Un senso infinito di squadra
Oltre un’ora senza Lukaku e oltre un tempo intero senza Dybala; Lukaku e Dybala che insieme a Mancini avevano costruito il 2-0. Oltre un’ora di difese ardite e di risalite su nel cielo coperto e poi giù il deserto del gioco (...).
Oltre un’ora di battaglia vera, di minuti che non passavano mai. Di El Shaarawy a tutta fascia, di Smalling e Mancini respingenti quasi fossero di gomma, di gambe allungate, polmoni spremuti e di canti dell’Olimpico.
Qualcuno mi perdonerà - e fa lo stesso se il perdono non arriva - ma nella difesa bassa, insistita, organizzata e in alcuni momenti disperata ho rivisto la Roma di Mourinho, quella più forte delle difficoltà e capace di arrivare per due volte in finale.
Daniele De Rossi, padre dell’Eroica, l’ha sofferta e meritata tutta la semifinale: nel doppio confronto a parità numerica si è dimostrato superiore, più lucido e anche brillante. Il Milan a cinque punte col quale Pioli ha provato a scardinare la retroguardia romanista sapeva invece di puro disagio e addio (ancora una volta pessimo Leao).
È così. Una partita che sembrava chiusa è diventata un’altra cosa, una cosa sporca: l’espulsione, discutibilissima, di Celik, peraltro successiva all’uscita per infortunio di Lukaku, ha cambiato radicalmente equilibri e sostanza tattica dell’incontro. L’amministrazione del risultato da parte della Roma è stata così sostituita dalla protezione energica della zolla (il campo se l’è preso naturalmente il Milan) e di Svilar.

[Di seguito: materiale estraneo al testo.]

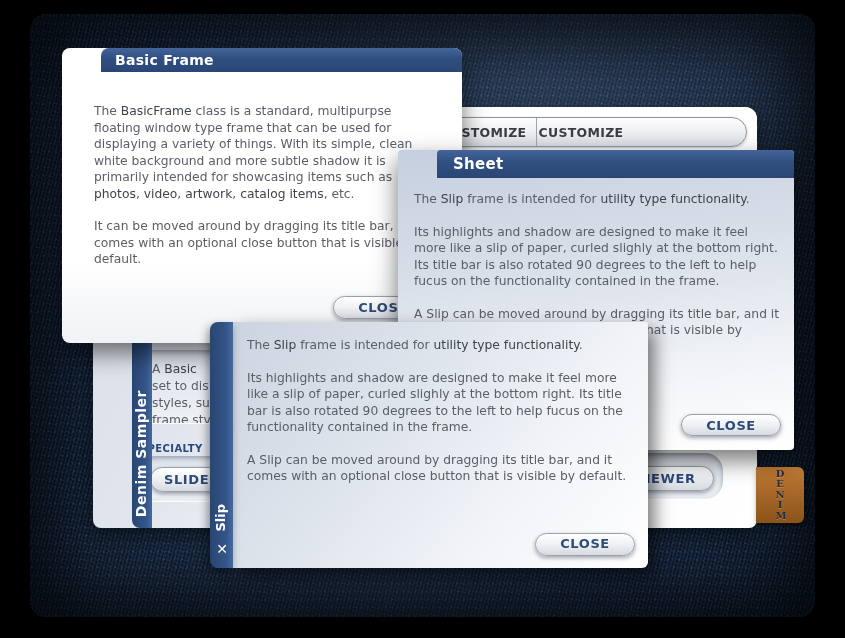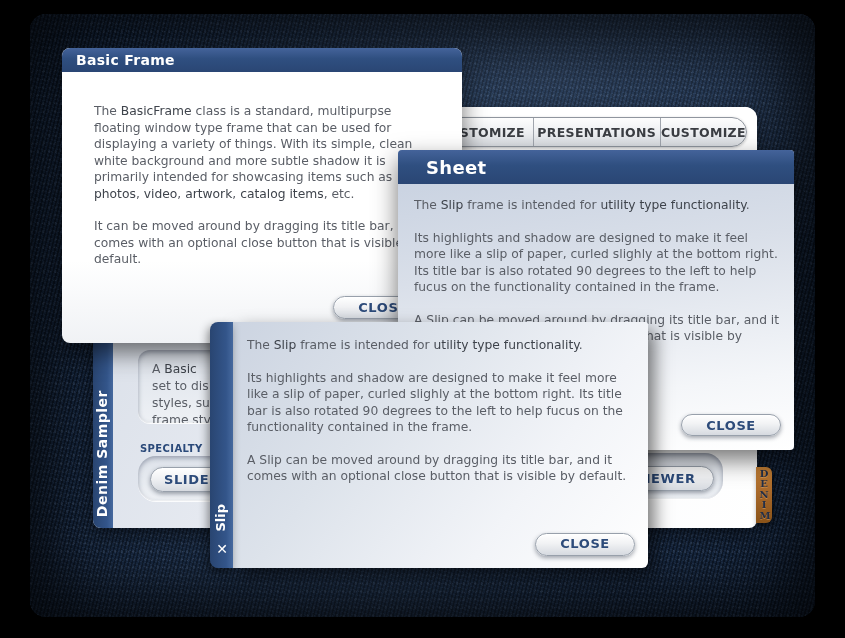--- a/index.html
+++ b/index.html
@@ -25,7 +25,7 @@
   
   .titlebar-blue {
     background:linear-gradient(180deg,#44639a 0%, #2f4f80 45%, #2a4674 100%);
-    color:#fff; font-weight:bold;
+    color:#fff; font-weight:bold;margin-left:39px;
   }
   .win { position:absolute; }
   .pill {

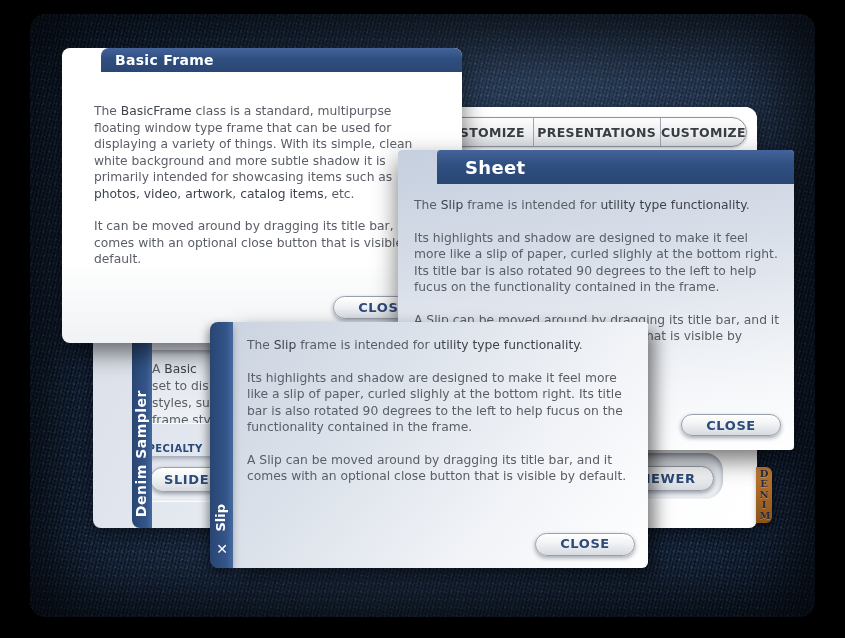--- a/index.html
+++ b/index.html
@@ -144,7 +144,6 @@
     <div id="main-top-band"></div>
     <div id="tab-group">
       <div id="tab-1" class="tab">CUSTOMIZE</div>
-      <div id="tab-2" class="tab">PRESENTATIONS</div>
       <div id="tab-3" class="tab">CUSTOMIZE</div>
     </div>
 

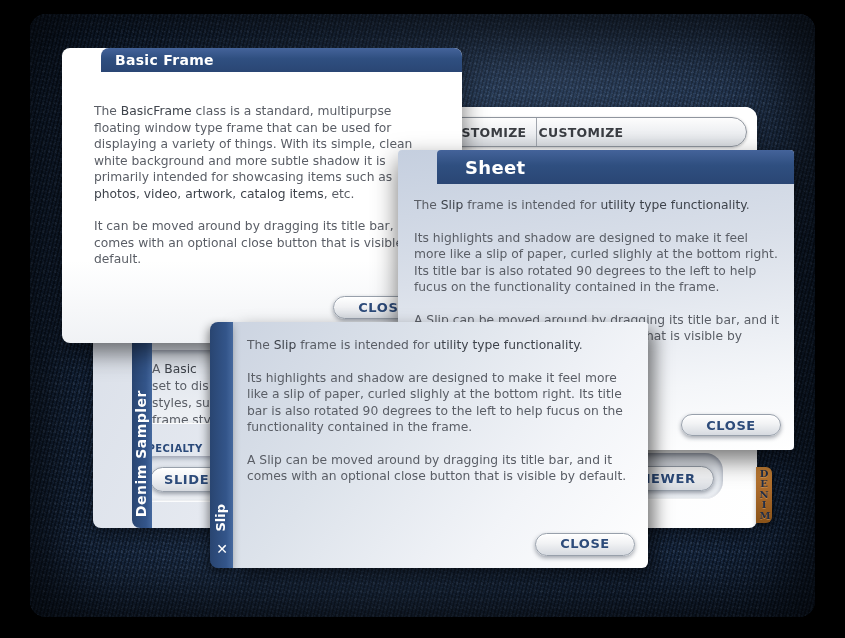--- a/index.html
+++ b/index.html
@@ -111,8 +111,8 @@
     border-radius:4px;
     background:linear-gradient(172deg,#c5cfdf 0%, #d9dfe9 38%, #f4f6f9 78%, #ffffff 100%);
     box-shadow:0 10px 24px rgba(0,0,0,.55); }
-  #sheet-titlebar { height:34px; border-radius:4px 4px 0 0; cursor:move;
-    display:flex; align-items:center; padding-left:28px; font-size:18px; letter-spacing:.3px; }
+  #sheet-titlebar { height:28px; border-radius:4px 4px 0 0; cursor:move;
+    display:flex; align-items:center; padding-left:16px; font-size:15px; letter-spacing:.3px; }
   #sheet-body { padding:13px 14px 0 16px; }
   #sheet-close { position:absolute; left:283px; top:264px; width:100px; height:22px; }
 

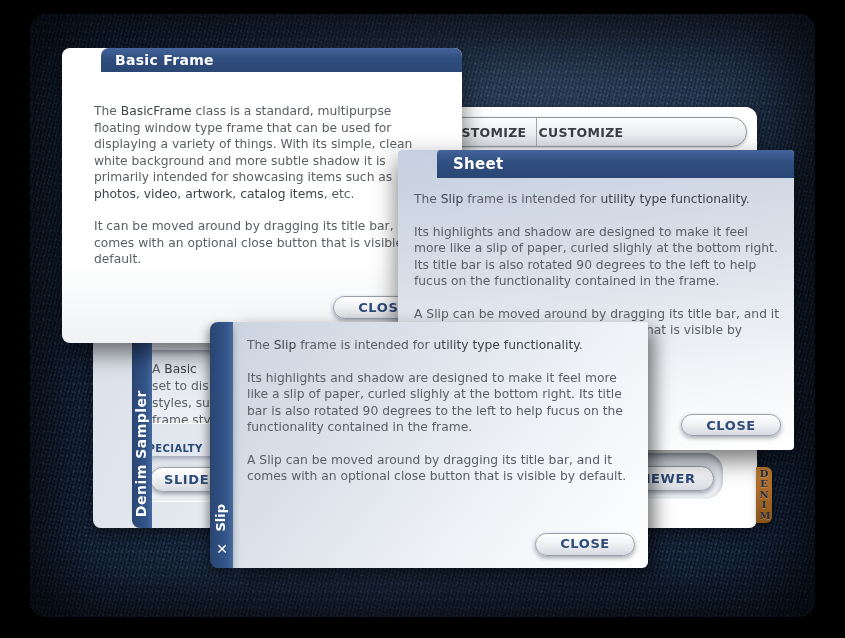--- a/index.html
+++ b/index.html
@@ -88,7 +88,7 @@
   #viewer-button { position:absolute; left:521px; top:359px; width:100px; height:25px;
     justify-content:flex-start; padding-left:20px; }
 
-  #denim-tag { position:absolute; left:663px; top:360px; width:16px; height:56px;
+  #denim-tag { position:absolute; left:663px; top:360px; width:48px; height:56px;
     border-radius:0 6px 6px 0;
     background:linear-gradient(180deg,#bf7c33 0%, #a8682a 45%, #8a5318 100%);
     box-shadow:2px 3px 6px rgba(0,0,0,.5);

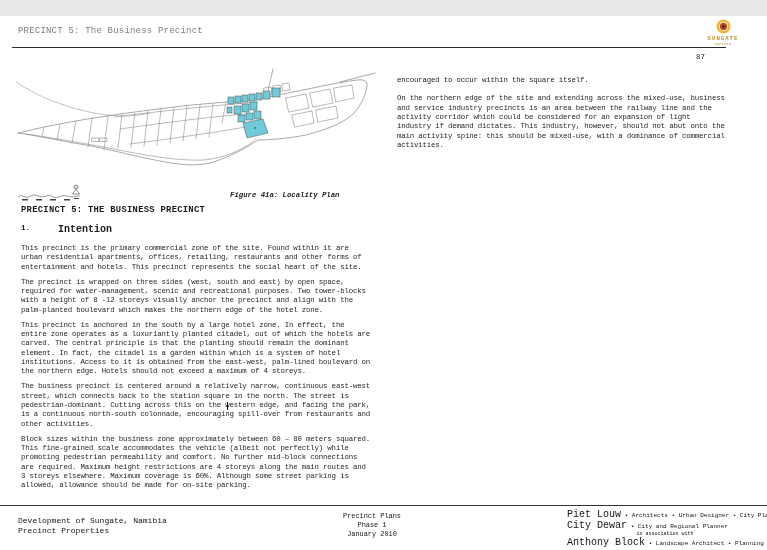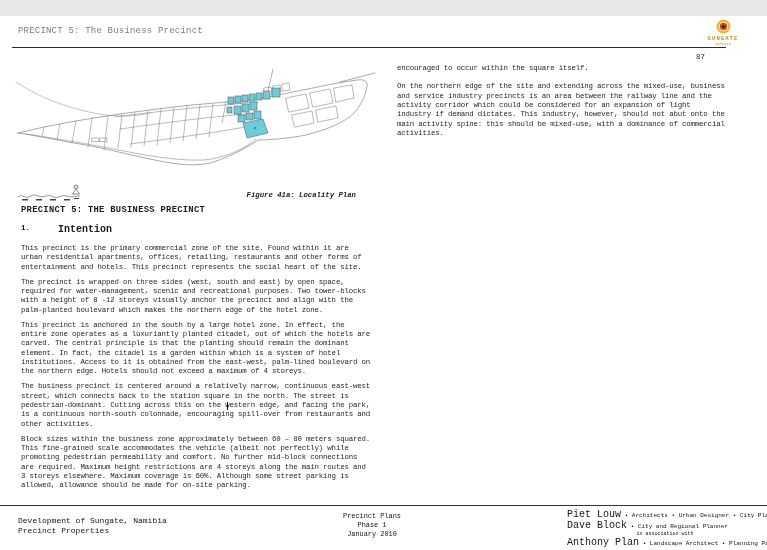--- a/index.html
+++ b/index.html
@@ -27,7 +27,7 @@
   .col { position:absolute; font-size:7.4px; line-height:9.35px; letter-spacing:-0.18px; color:#262626; }
   .col p { margin:0 0 5.6px 0; }
   .left-col  { left:21px;  top:228px; width:349px; }
-  .right-col { left:397px; top:48px;  width:331px; }
+  .right-col { left:397px; top:60px;  width:331px; }
   .right-col p { margin-bottom:9px; }
 
   .text-cursor { position:absolute; left:227px; top:386px; width:1px; height:8px; background:#000; }

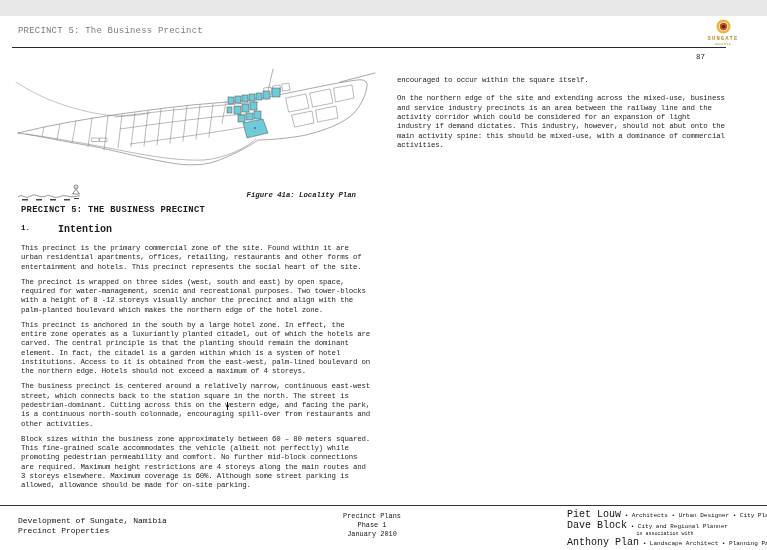--- a/index.html
+++ b/index.html
@@ -17,7 +17,7 @@
   .page-number { position:absolute; left:668px; top:37px; width:37px; text-align:right; font-size:7.5px; color:#222; }
 
   .map { position:absolute; left:14px; top:52px; }
-  .figure-caption { position:absolute; left:230px; top:175px; width:126px; text-align:right;
+  .figure-caption { position:absolute; left:230px; top:175px; width:126px; 
     font-size:7.3px; font-style:italic; font-weight:bold; color:#222; }
 
   .section-heading { position:absolute; left:21px; top:189px; font-size:8.8px; font-weight:bold; color:#1b1b1b; letter-spacing:0.3px; }

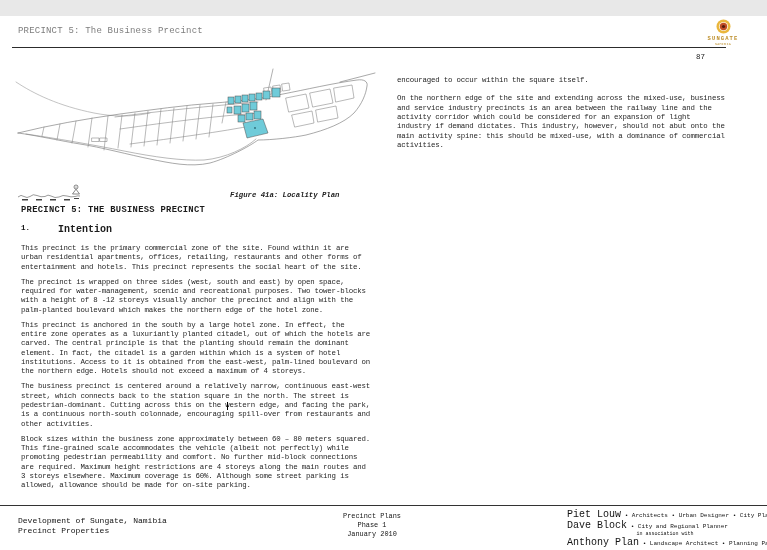--- a/index.html
+++ b/index.html
@@ -151,7 +151,7 @@
       <span>• Architects • Urban Designer • City Planner</span>
     </div>
     <div class="credit-line">
-      <span class="credit-name">Dave Block</span>
+      <span class="credit-name">City Dewar</span>
       <span>• City and Regional Planner</span>
     </div>
     <div class="assoc">in association with</div>

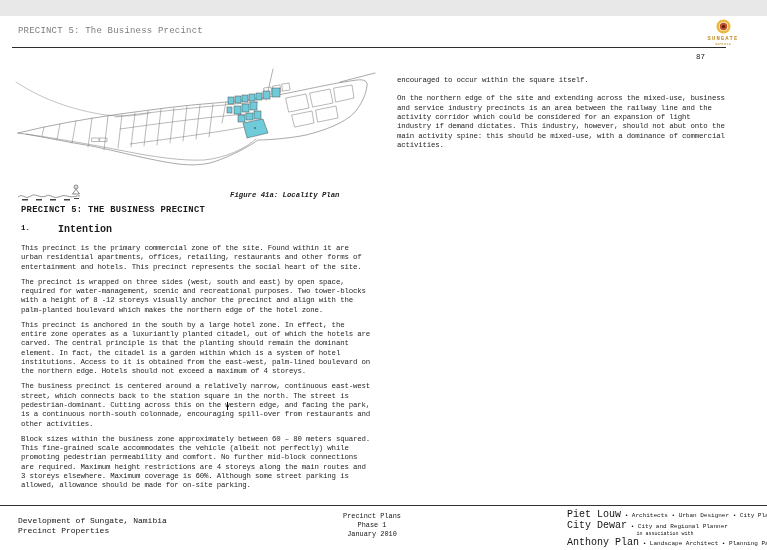--- a/index.html
+++ b/index.html
@@ -156,7 +156,7 @@
     </div>
     <div class="assoc">in association with</div>
     <div class="credit-line">
-      <span class="credit-name">Anthony Plan</span>
+      <span class="credit-name">Anthony Block</span>
       <span>• Landscape Architect • Planning Partners</span>
     </div>
   </div>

Questa della Roma è un’autentica impresa che si aggiunge a quelle di Atalanta (strepitoso Gasperini) e Fiorentina. E adesso il quinto posto in Superchampions ce lo prendiamo noi; noi che abbiamo un calcio ricco di debiti e conflittualità e povero di idee, ma che riusciamo ancora a produrre l’unica cosa che conta: il Risultato.
Ieri mattina la Roma ha annunciato la conferma di De Rossi: i Friedkin hanno scelto proprio il giorno della sfida - per ora - più importante della stagione, celebrando indirettamente il primo anno di lavoro della ceo Lina Souloukou, la manager greca il cui arrivo nella capitale fu accompagnato da diffidenze e retropensieri diffusi, inclusa un’ipotetica “sponsorizzazione” del presidente di Psg e Eca Nasser Al Khelaifi, molto vicino a Dan Friedkin.
Per otto, nove mesi la solida Lina ha studiato la società, i meccanismi e gli squilibri del nostro calcio preferendo l’ombra, e devo ammettere che ha dovuto mangiare anche tanta merda, soprattutto per via della gestione - per alcuni brutale - delle scadenze contrattuali.
Col nuovo anno ha però prodotto la prima sintesi, bonificando Trigoria e subendone in seguito inutili, spiacevoli effetti in termini di immagine personale e societaria.
Oggi la Roma ha un respiro diverso e più lineare, pur continuando a evitare luci e protagonismi, oltre al rapporto diretto con la tifoseria, nel rispetto della riservatezza - a mio parere eccessiva - della proprietà americana.